PROBLEM TO SOLVE: Only one stretch of the data should be retyped: the lines from the line containing "direction: rtl;" through the line containing "<p>دانش تجربی که". Keep pictures out of it.

MATERIALS PROVIDED:
━━━━━━━━━━━━━━━━━━━━━━━━━━━━━━

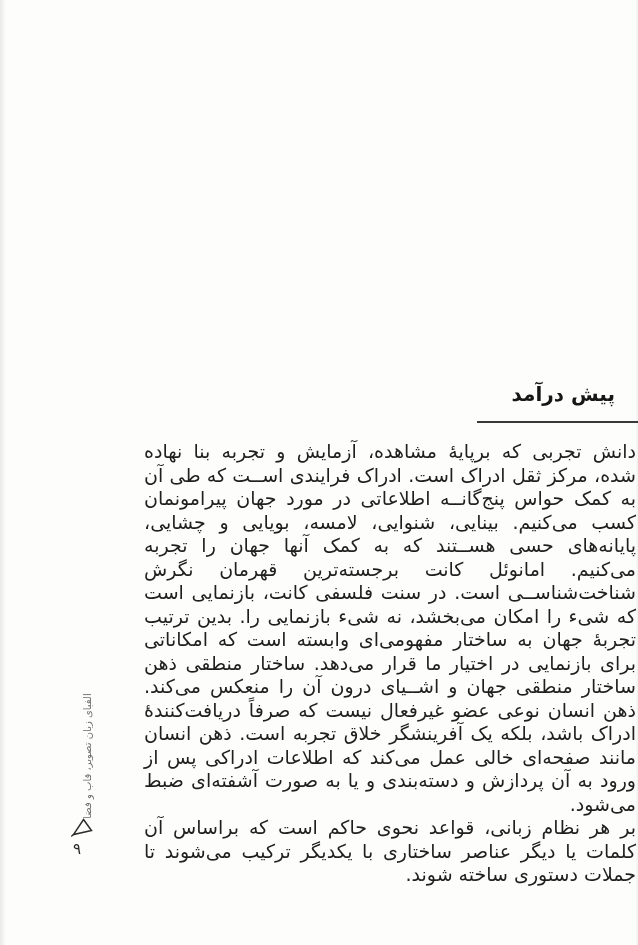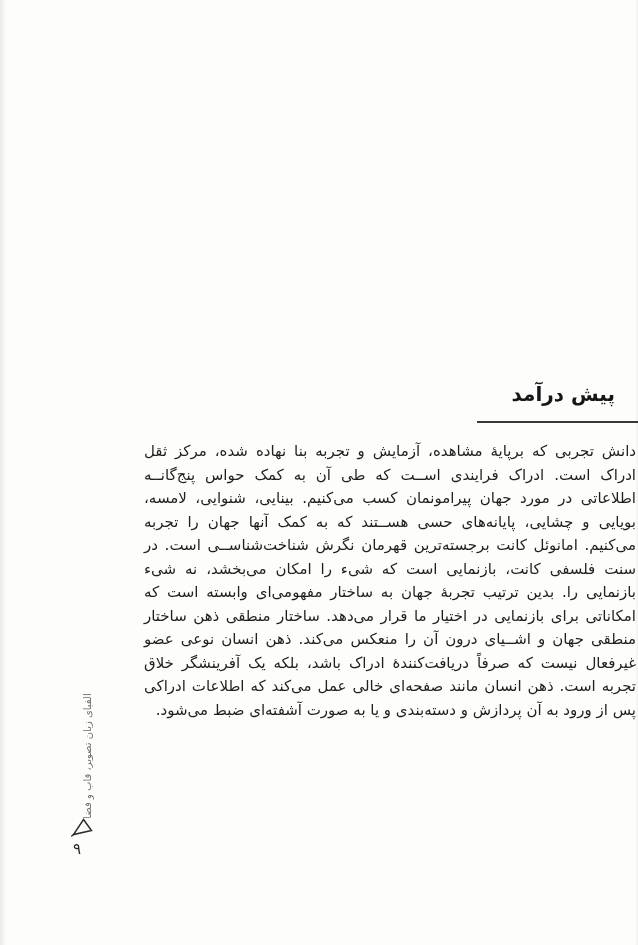--- a/index.html
+++ b/index.html
@@ -41,7 +41,7 @@
     position: absolute; top: 440px; left: 144px; width: 492px;
     direction: rtl;
     text-align: justify;
-    font-size: 15px; line-height: 23.5px;
+    font-size: 19px; line-height: 23.5px;
     color: #1f1f1f;
   }
   .body-text p { margin: 0; padding: 0; }

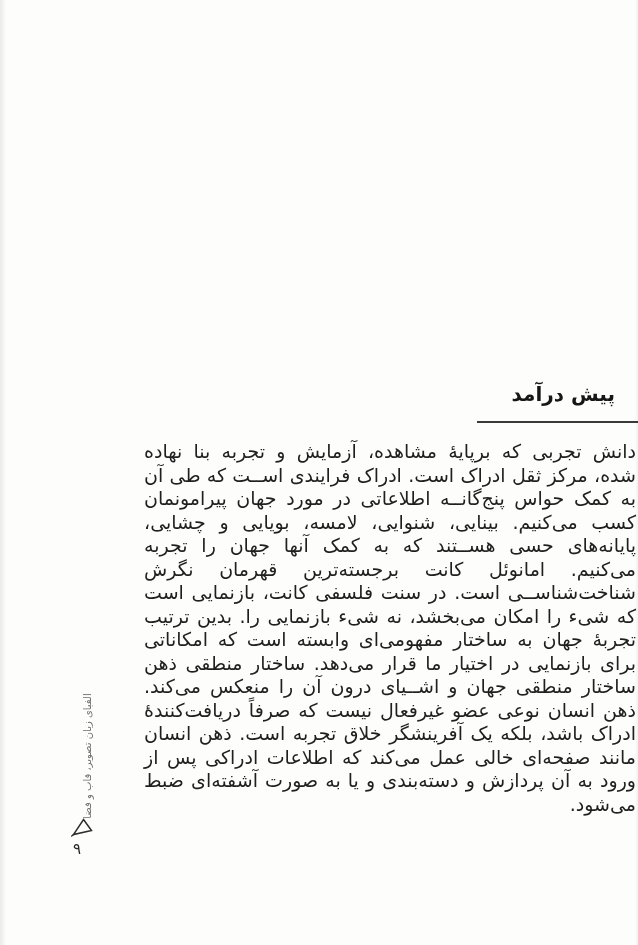--- a/index.html
+++ b/index.html
@@ -80,6 +80,7 @@
 
   <div class="body-text">
     <p>دانش تجربی که برپایهٔ مشاهده، آزمایش و تجربه بنا نهاده شده، مرکز ثقل ادراک است. ادراک فرایندی اســت که طی آن به کمک حواس پنج‌گانــه اطلاعاتی در مورد جهان پیرامونمان کسب می‌کنیم. بینایی، شنوایی، لامسه، بویایی و چشایی، پایانه‌های حسی هســتند که به کمک آنها جهان را تجربه می‌کنیم. امانوئل کانت برجسته‌ترین قهرمان نگرش شناخت‌شناســی است. در سنت فلسفی کانت، بازنمایی است که شیء را امکان می‌بخشد، نه شیء بازنمایی را. بدین ترتیب تجربهٔ جهان به ساختار مفهومی‌ای وابسته است که امکاناتی برای بازنمایی در اختیار ما قرار می‌دهد. ساختار منطقی ذهن ساختار منطقی جهان و اشــیای درون آن را منعکس می‌کند. ذهن انسان نوعی عضو غیرفعال نیست که صرفاً دریافت‌کنندهٔ ادراک باشد، بلکه یک آفرینشگر خلاق تجربه است. ذهن انسان مانند صفحه‌ای خالی عمل می‌کند که اطلاعات ادراکی پس از ورود به آن پردازش و دسته‌بندی و یا به صورت آشفته‌ای ضبط می‌شود.</p>
+    <p>بر هر نظام زبانی، قواعد نحوی حاکم است که براساس آن کلمات یا دیگر عناصر ساختاری با یکدیگر ترکیب می‌شوند تا جملات دستوری ساخته شوند.</p>
   </div>
 
   <div class="sidebar-title">الفبای زبان تصویر، قاب و فضا</div>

━━━━━━━━━━━━━━━━━━━━━━━━━━━━━━

ANSWER SECTION:
     direction: rtl;
     text-align: justify;
-    font-size: 15px; line-height: 23.5px;
+    font-size: 19px; line-height: 23.5px;
     color: #1f1f1f;
   }
   .body-text p { margin: 0; padding: 0; }

--- a/index.html
+++ b/index.html
@@ -80,6 +80,7 @@
 
   <div class="body-text">
     <p>دانش تجربی که برپایهٔ مشاهده، آزمایش و تجربه بنا نهاده شده، مرکز ثقل ادراک است. ادراک فرایندی اســت که طی آن به کمک حواس پنج‌گانــه اطلاعاتی در مورد جهان پیرامونمان کسب می‌کنیم. بینایی، شنوایی، لامسه، بویایی و چشایی، پایانه‌های حسی هســتند که به کمک آنها جهان را تجربه می‌کنیم. امانوئل کانت برجسته‌ترین قهرمان نگرش شناخت‌شناســی است. در سنت فلسفی کانت، بازنمایی است که شیء را امکان می‌بخشد، نه شیء بازنمایی را. بدین ترتیب تجربهٔ جهان به ساختار مفهومی‌ای وابسته است که امکاناتی برای بازنمایی در اختیار ما قرار می‌دهد. ساختار منطقی ذهن ساختار منطقی جهان و اشــیای درون آن را منعکس می‌کند. ذهن انسان نوعی عضو غیرفعال نیست که صرفاً دریافت‌کنندهٔ ادراک باشد، بلکه یک آفرینشگر خلاق تجربه است. ذهن انسان مانند صفحه‌ای خالی عمل می‌کند که اطلاعات ادراکی پس از ورود به آن پردازش و دسته‌بندی و یا به صورت آشفته‌ای ضبط می‌شود.</p>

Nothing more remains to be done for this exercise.